About this task: Report the number of lines below in which the word "Product" occurs. Nothing else is needed.

[Before-and-after page screenshots]
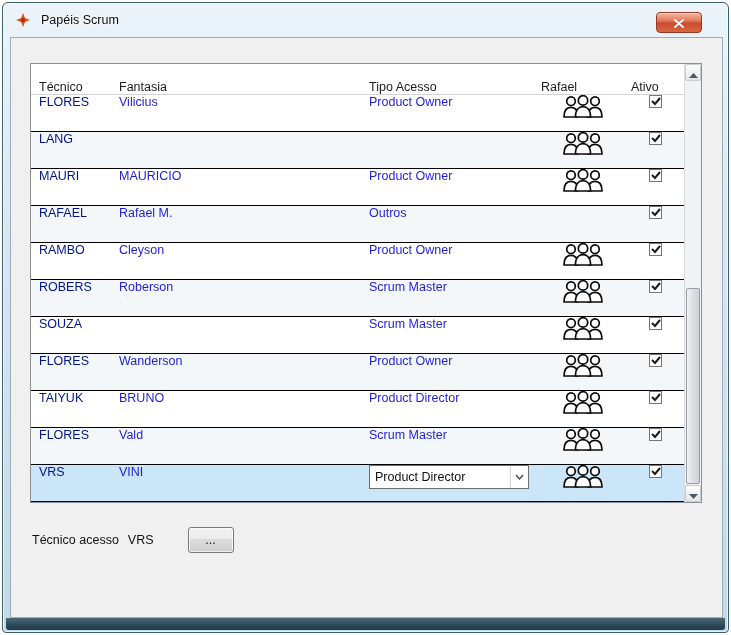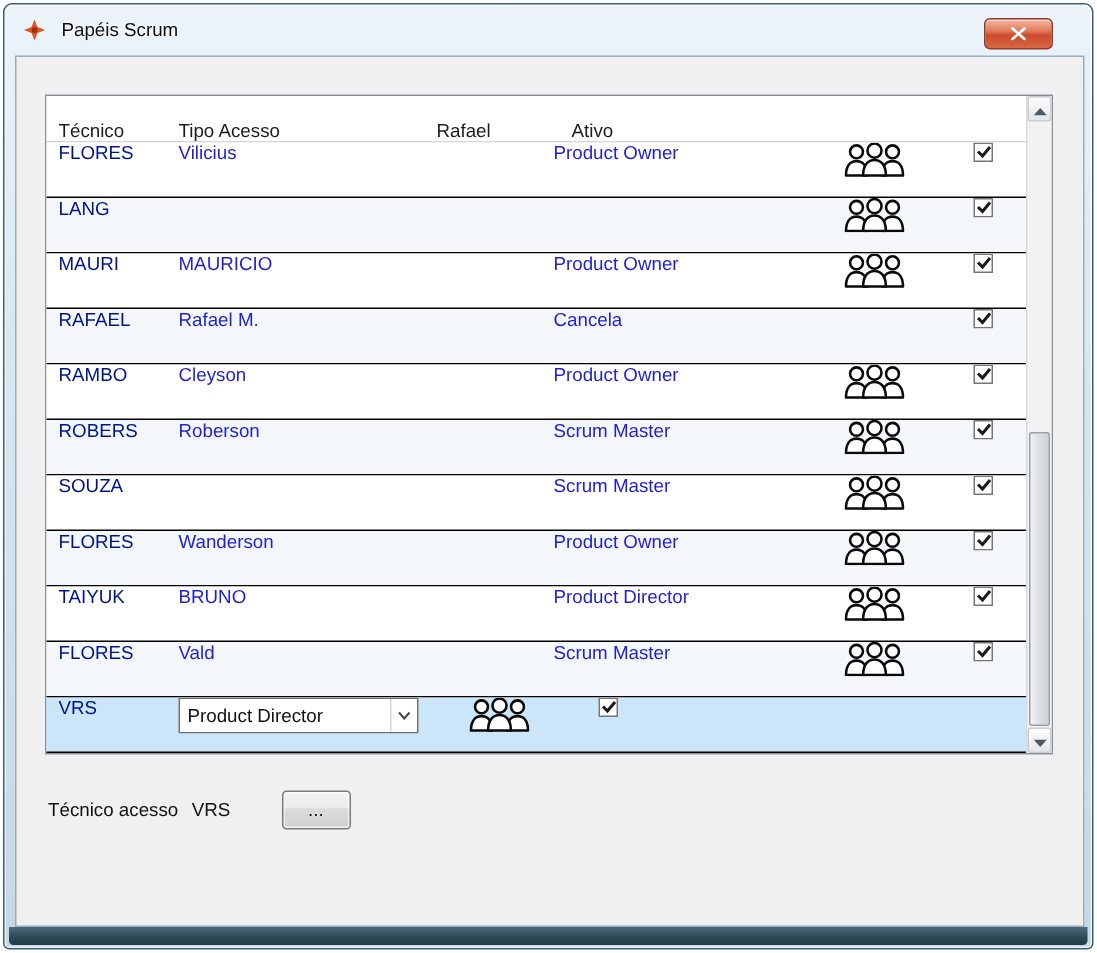--- a/index.html
+++ b/index.html
@@ -105,20 +105,21 @@
           </svg>
       </span>
     </div>
   </div>
 
   <div class="dialog-body">
 
     <div class="grid">
       <div class="grid-header">
         <div class="col col-tecnico">Técnico</div>
+        <div class="col col-fantasia">Fantasia</div>
         <div class="col col-tipo">Tipo Acesso</div>
         <div class="col col-equipes">Rafael</div>
         <div class="col col-ativo">Ativo</div>
       </div>
       <div class="grid-body">
           <div class="grid-row">
     <div class="col col-tecnico cell-tecnico">FLORES</div>
     <div class="col col-fantasia cell-fantasia">Vilicius</div>
     <div class="col col-tipo">
       <span class="tipo-text">Product Owner</span>
@@ -201,21 +202,21 @@
         <svg class="check" width="10" height="9" viewBox="0 0 10 9">
                   <path d="M1 4 L4 7 L9 1" fill="none" stroke="#1b1b1b" stroke-width="2"></path>
                 </svg>
       </span>
     </div>
   </div>
           <div class="grid-row alt">
     <div class="col col-tecnico cell-tecnico">RAFAEL</div>
     <div class="col col-fantasia cell-fantasia">Rafael M.</div>
     <div class="col col-tipo">
-      <span class="tipo-text">Cancela</span>
+      <span class="tipo-text">Outros</span>
 
     </div>
     <div class="col col-equipes">
       <span class="people-icon" style="visibility: hidden;">
         <svg width="42" height="23" viewBox="0 0 42 23">
           <g fill="#ffffff" stroke="#0a0a0a" stroke-width="1.7" stroke-linejoin="round">
             <path d="M2 22 c0 -7 3.4 -9.6 7 -9.6 c3.6 0 7 2.6 7 9.6 z"></path>
             <circle cx="9" cy="6.2" r="4.3"></circle>
             <path d="M26 22 c0 -7 3.4 -9.6 7 -9.6 c3.6 0 7 2.6 7 9.6 z"></path>
             <circle cx="33" cy="6.2" r="4.3"></circle>
@@ -402,20 +403,21 @@
     <div class="col col-ativo">
       <span class="checkbox">
         <svg class="check" width="10" height="9" viewBox="0 0 10 9">
                   <path d="M1 4 L4 7 L9 1" fill="none" stroke="#1b1b1b" stroke-width="2"></path>
                 </svg>
       </span>
     </div>
   </div>
           <div class="grid-row selected">
     <div class="col col-tecnico cell-tecnico">VRS</div>
+    <div class="col col-fantasia cell-fantasia">VINI</div>
     <div class="col col-tipo">
 
       <div class="combobox">
         <span class="combo-value">Product Director</span>
         <span class="combo-arrow">
           <svg width="9" height="6" viewBox="0 0 9 6">
                     <path d="M1 1 L4.5 5 L8 1" fill="none" stroke="#4a4a4a" stroke-width="1.4"></path>
                   </svg>
         </span>
       </div>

Result of this task: 2